Single by Fey

from the album Tierna la Noche
- Released: 16 October 1996
- Genre: Dance pop
- Length: 4:42
- Label: Sony Mexico
- Songwriter: Mario Ablanedo
- Producers: Ablanedo, David Boradoni

Fey singles chronology
| "Fiebre del Sábado (En la Noche)" (1996) | "Azúcar amargo" (1996) | "Muévelo" (1996) |

= Azúcar amargo =

"Azúcar amargo" (Bitter sugar) is a song recorded by Mexican singer Fey from her second album, Tierna la Noche (1996). Written by Mario Ablanedo and produced by Ablanedo alongside David Boradoni, the song was released as the album's lead single on 16 October 1996, by Sony Music Mexico. A dance-pop song, its lyrics describe a romantic relationship that brings both pleasure and suffering; the title, which translates to "bitter sugar", is used in the sense of bittersweet.

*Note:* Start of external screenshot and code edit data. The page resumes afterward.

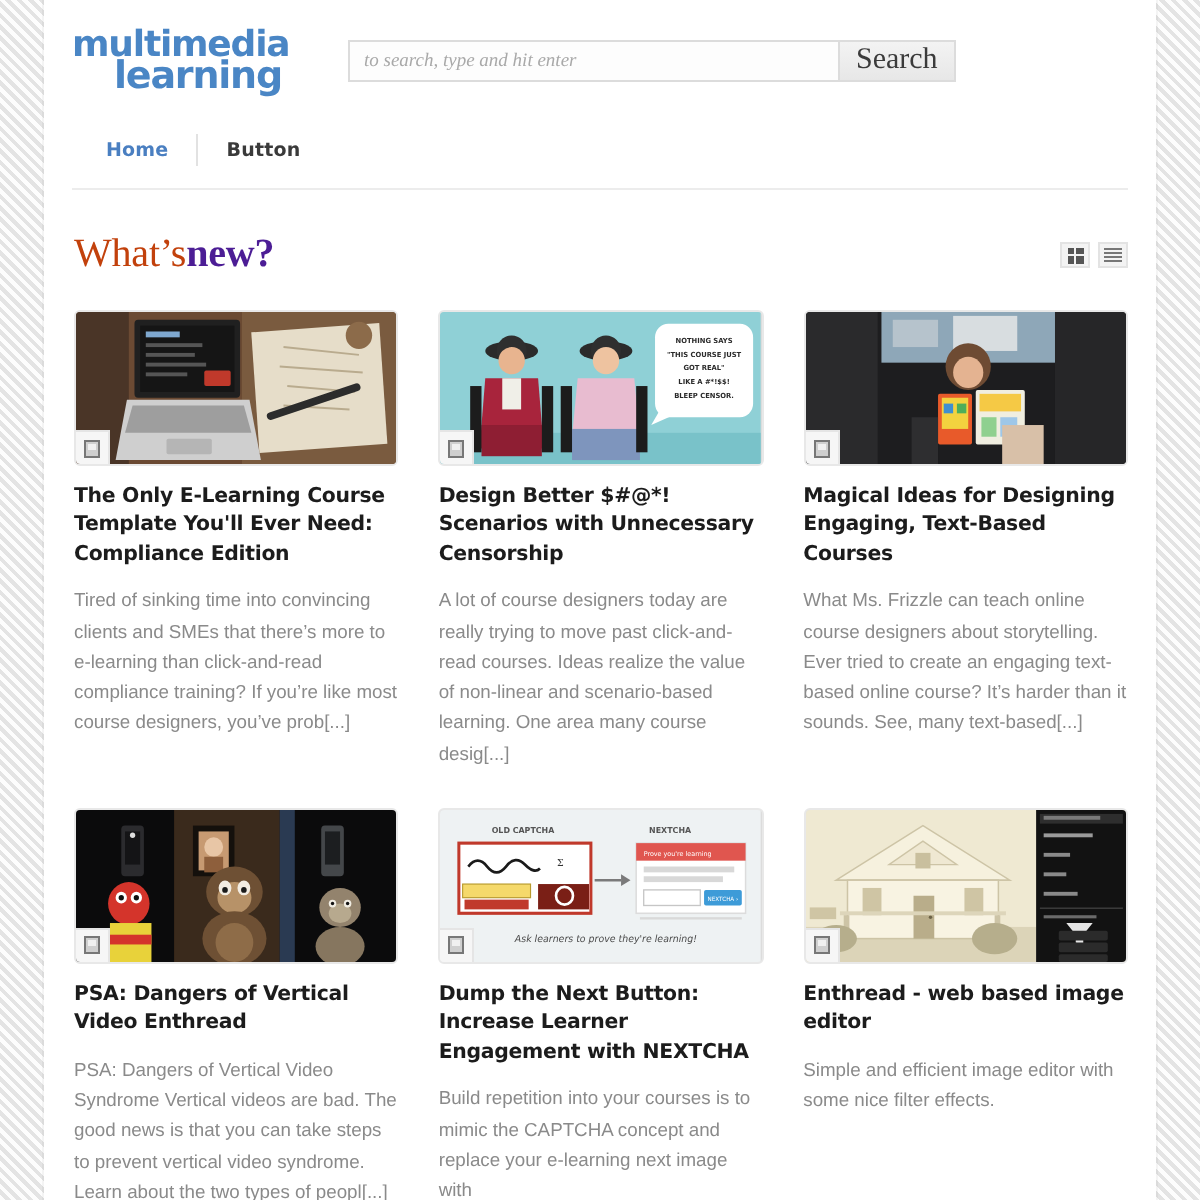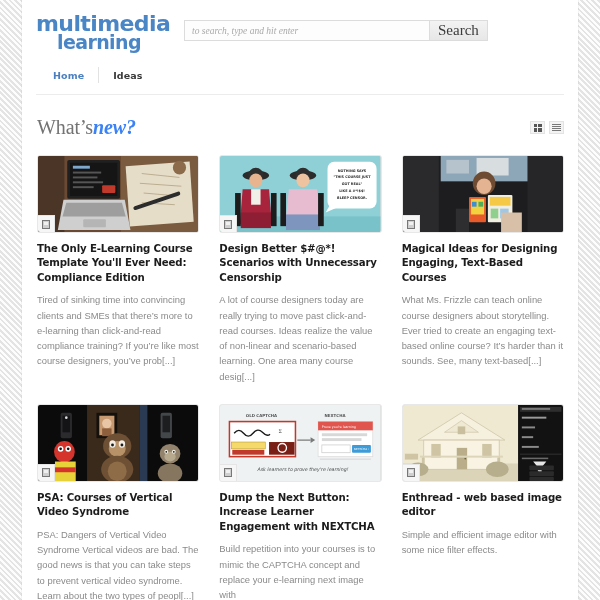--- a/index.html
+++ b/index.html
@@ -54,7 +54,7 @@
   .logo-line {
     font-family: "DejaVu Sans", sans-serif;
     font-weight: bold;
-    font-size: 22px;
+    font-size: 18px;
     letter-spacing: -0.6px;
     color: #4a86c5;
     display: block;

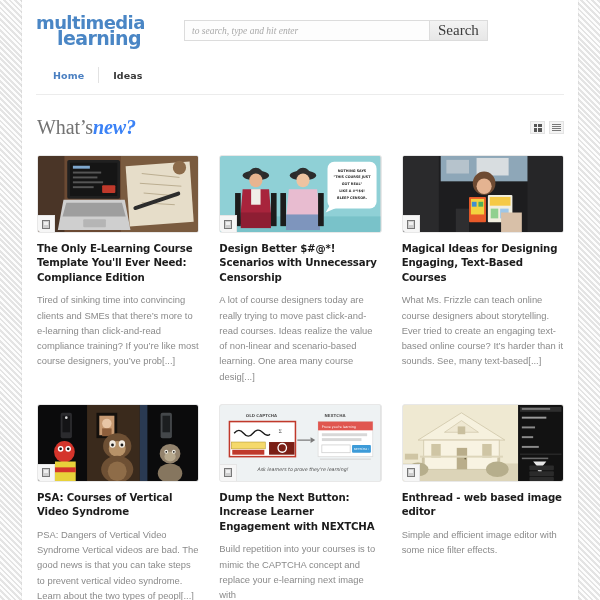--- a/index.html
+++ b/index.html
@@ -66,7 +66,6 @@
 
   .searchwrap {
     display: flex;
-    margin-left: 10px;
     margin-top: 6px;
     height: 21px;
   }

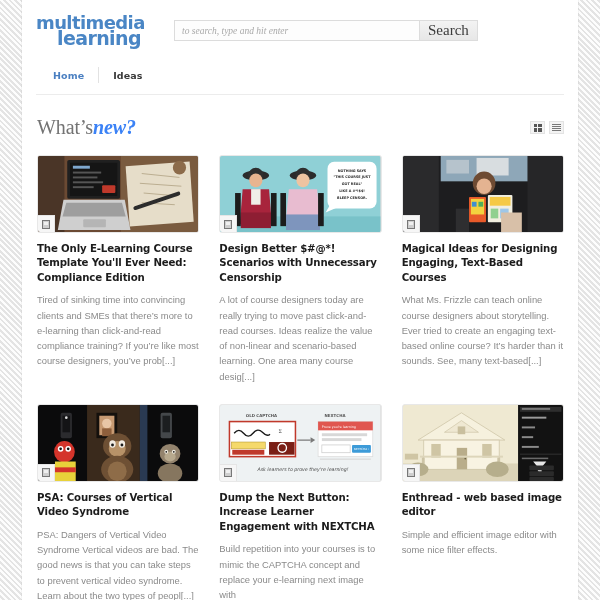--- a/index.html
+++ b/index.html
@@ -256,7 +256,7 @@
     <div class="nav">
       <a href="#" class="active">Home</a>
       <span class="divider"></span>
-      <a href="#">Ideas</a>
+      <a href="#">Button</a>
     </div>
   </div>
 

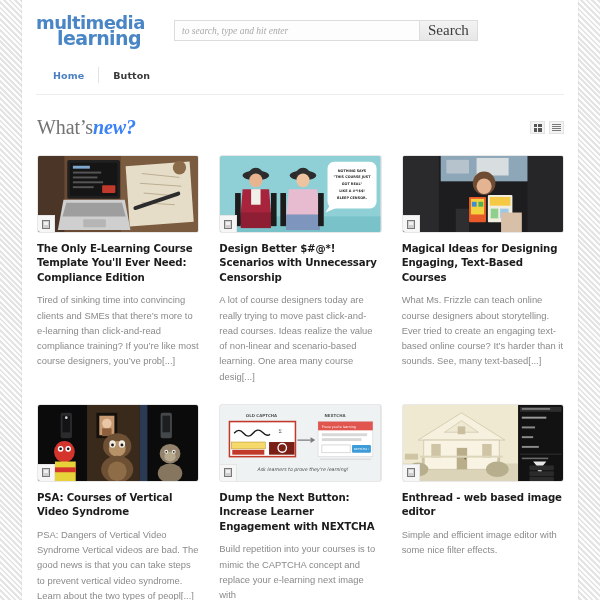--- a/index.html
+++ b/index.html
@@ -142,7 +142,7 @@
     letter-spacing: -0.1px;
   }
   .section-title .accent {
-    color: #737373;
+    color: #c2410c;
     font-weight: normal;
   }
   .section-title .strong {

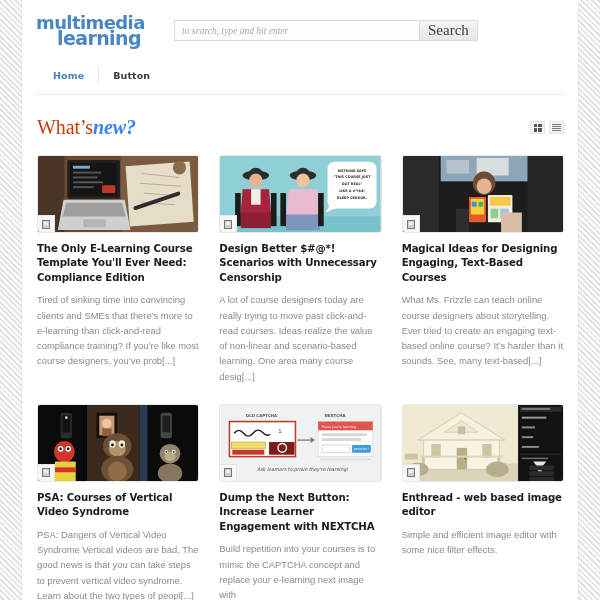--- a/index.html
+++ b/index.html
@@ -147,8 +147,7 @@
   }
   .section-title .strong {
     font-weight: bold;
-    color: #3b82f6;
-    font-style: italic;
+    color: #4c1d95;
   }
 
   .view-toggles { display: flex; gap: 4px; }

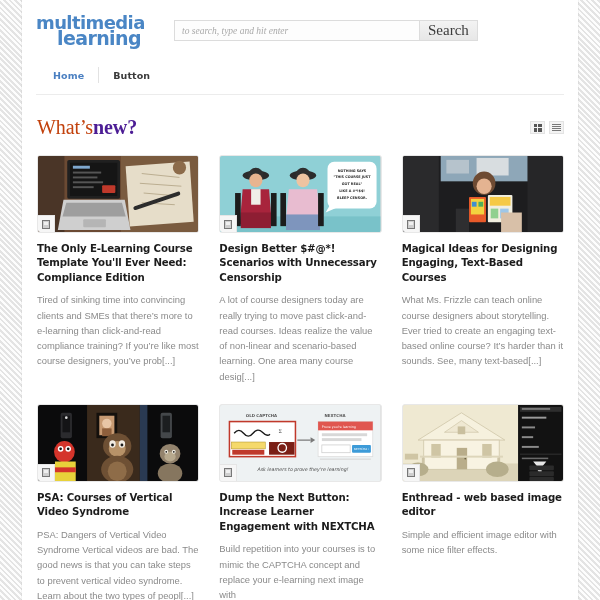--- a/index.html
+++ b/index.html
@@ -437,7 +437,7 @@
               <span class="bi"></span>
             </div>
         </div>
-        <div class="card-title">PSA: Courses of Vertical Video Syndrome</div>
+        <div class="card-title">PSA: Dangers of Vertical Video Enthread</div>
         <div class="card-excerpt">PSA: Dangers of Vertical Video Syndrome Vertical videos are bad. The good news is that you can take steps to prevent vertical video syndrome. Learn about the two types of peopl[...]</div>
       </div>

The song achieved commercial success across Latin America, reaching number one in Mexico, Argentina, Chile, Colombia, and Peru. In the United States, it topped Billboards Latin Pop Airplay chart and peaked at number eight on the Hot Latin Tracks chart. "Azúcar amargo" is widely regarded as Fey's most commercially successful and signature song.

==Music video==
The music video was directed by Luis de Velasco and premiered in October 1996. In the video, Fey is drawing a guy in a room while it's raining, then she is dancing down the rain and is singing the song, the video ends with Fey standing in the floor down the rain then appears a message in a black found that says: "La magia existe apesar de la realidad no temas verla" in English is "Despite reality, magic exists. Don't be afraid to see it".

==Chart performance==
After the album was released in early November 1996. In the U.S., the song appeared on the Billboard Hot Latin Tracks chart for over 40 weeks, peaking at number 8.

== Weekly charts ==

| Chart (1996) | Peak position |
|---|---|
| Argentina Singles Chart | 1 |
| Chile Singles Chart | 1 |
| Colombia Singles Chart | 1 |
| Monitor Latino (México) | 2 |
| Perú Singles Chart | 1 |
| US Billboard Latin Songs | 8 |
| US Billboard Latin Pop Songs | 1 |
| Venezuela | 2 |

== Certifications ==

Certifications for "Azúcar amargo (90's Pop Tour Version)"
| Region | Certification | Certified units/sales |
| Mexico (AMPROFON) | Gold | 30,000^{‡} |
^{‡} Sales+streaming figures based on certification alone.